Gray started by defining a transportable agent.
A transportable agent is an executing program that can migrate from machine to machine in a heterogeneous network under its own control.Then Gray moved into advantages, disadvantages and potential applications of transportable agents. The main advantage is that, by allowing the movement of both code and data, a transportable agent system allows the programmer to minimize the use of a low-bandwidth, high-latency or unreliable network connection. Disadvantages are the difficulties associated with providing security (for the both the machines and the agents), fault tolerance, and effective development tools such as debuggers. Applications for transportable agents include workflow, information retrieval, network and platform management, and distributed simulation -- i.e., environments in which hard-to-predict operations must be performed against large volumes of data.

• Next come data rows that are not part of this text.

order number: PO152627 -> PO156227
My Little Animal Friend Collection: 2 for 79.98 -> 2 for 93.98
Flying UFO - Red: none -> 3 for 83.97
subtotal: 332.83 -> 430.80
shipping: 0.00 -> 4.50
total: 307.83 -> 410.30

Gray concluded with a list of the services that are (or might be) needed in a full-strength agent system and of the contrasts among existing systems. Services include security, fault tolerance, resource discovery and other navigation tools, scheduling and planning, billing and electronic cash, etc. Contrasts among existing systems include commercial versus research development, imperative versus declarative languages, interpreted languages versus software fault isolation of compiled languages, stand-alone operation versus tight WWW integration, and the presence or absence of a jump primitive that transparently captures the agent's complete state.

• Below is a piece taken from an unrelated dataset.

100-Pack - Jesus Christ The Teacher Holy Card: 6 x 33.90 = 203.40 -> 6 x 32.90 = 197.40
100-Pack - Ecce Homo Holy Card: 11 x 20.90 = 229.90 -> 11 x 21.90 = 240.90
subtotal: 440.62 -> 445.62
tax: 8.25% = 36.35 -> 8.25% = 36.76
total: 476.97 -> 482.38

The discussion period touched on several of these issues. First, many people felt that the definition of a transportable agent was incomplete, and needed to explicitly mention such things as security mechanisms, communication facilities, and appropriate languages. Other people disagreed and said that although these things are all important in a production system, they are not an essential characteristic of a transportable agent.

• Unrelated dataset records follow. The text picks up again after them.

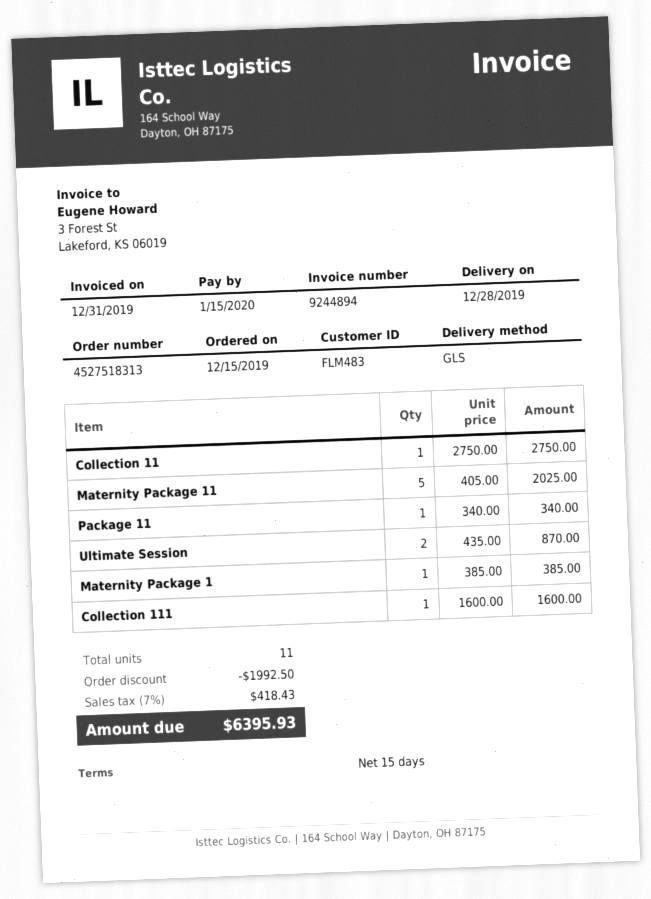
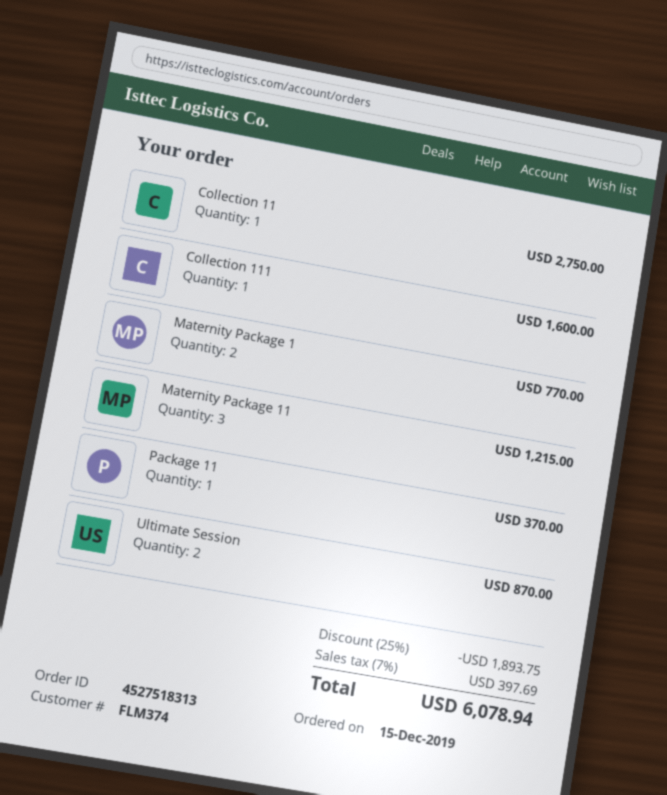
customer number: FLM483 -> FLM374
Maternity Package 11: 5 for 2025.00 -> 3 for 1215.00
Package 11: 1 for 340.00 -> 1 for 370.00
Maternity Package 1: 1 for 385.00 -> 2 for 770.00
discount: 1992.50 -> 1893.75
tax: 7% = 418.43 -> 7% = 397.69
total: 6395.93 -> 6078.94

Second, many people felt that the advantage of transportable agents was not that you can minimize the use of a poor network connection, but that you can easily minimize the use of such a connection. They pointed out that for the applications under consideration, connection use could be minimized with a range of other techniques, except that these techniques are more involved and that different techniques would be required for different applications. In addition, some of the commercial attendees pointed out that the problem of securely performing billing and administration tasks was at least as important as any of the other problems.
Third, it was interesting to note the periods of silence during the discussion on potential applications. We all seem to be at the same stage where we strongly suspect that transportable agents are superior in many applications but are struggling to prove this fact to the world at large (and perhaps ourselves).
Finally, the question of standardization sparked a large audience response. It was generally agreed that standardization is needed to speed the acceptance of agent systems. However, there was disagreement on three points. First, can standardization happen now, or do we not yet know enough? Second, do we need new standards, or can agents fit into existing Internet standards? Finally, what exactly should be standardized, and what should be left as an implementation choice?
The presentation slides are available in compressed Postscript (528K).
Hammond started with a disheartening statement.
Planning is impossibleHe softened this statement a little, however, on the next slide.
Planning is very hard indeed.He argues that it is impossible to generate provably correct plans for arbitrary tasks or to generate any reasonable plan at all in a timely manner. Thus, there is no single solution to the planning problem, and we instead must rely on a range of specific techniques, selecting and tailoring one or more of these techniques until we have a planner that is appropriate to the task at hand.
Hammond then discussed a specific planning technique called case-based reasoning. In this technique the current state of the world is used to index into a set of precomputed plans. Once one of the available plans has been selected, this plan is tailored by examining the small differences between the exact state of the world and the ideal state under which the plan was computed. Once the plan has been tailored, it is used until the changing world state makes a different plan more appropriate. Case-based reasoning can be viewed as a combination of classical and pure reactive planning. Classical planning involves a state-space search that is directed by the differences between the current state and the desired end state. Pure reactive planning involves a set of rules that specify the next action solely as a function of the current state. Case-based reasoning reactively indexes into a set of classically-computed plans.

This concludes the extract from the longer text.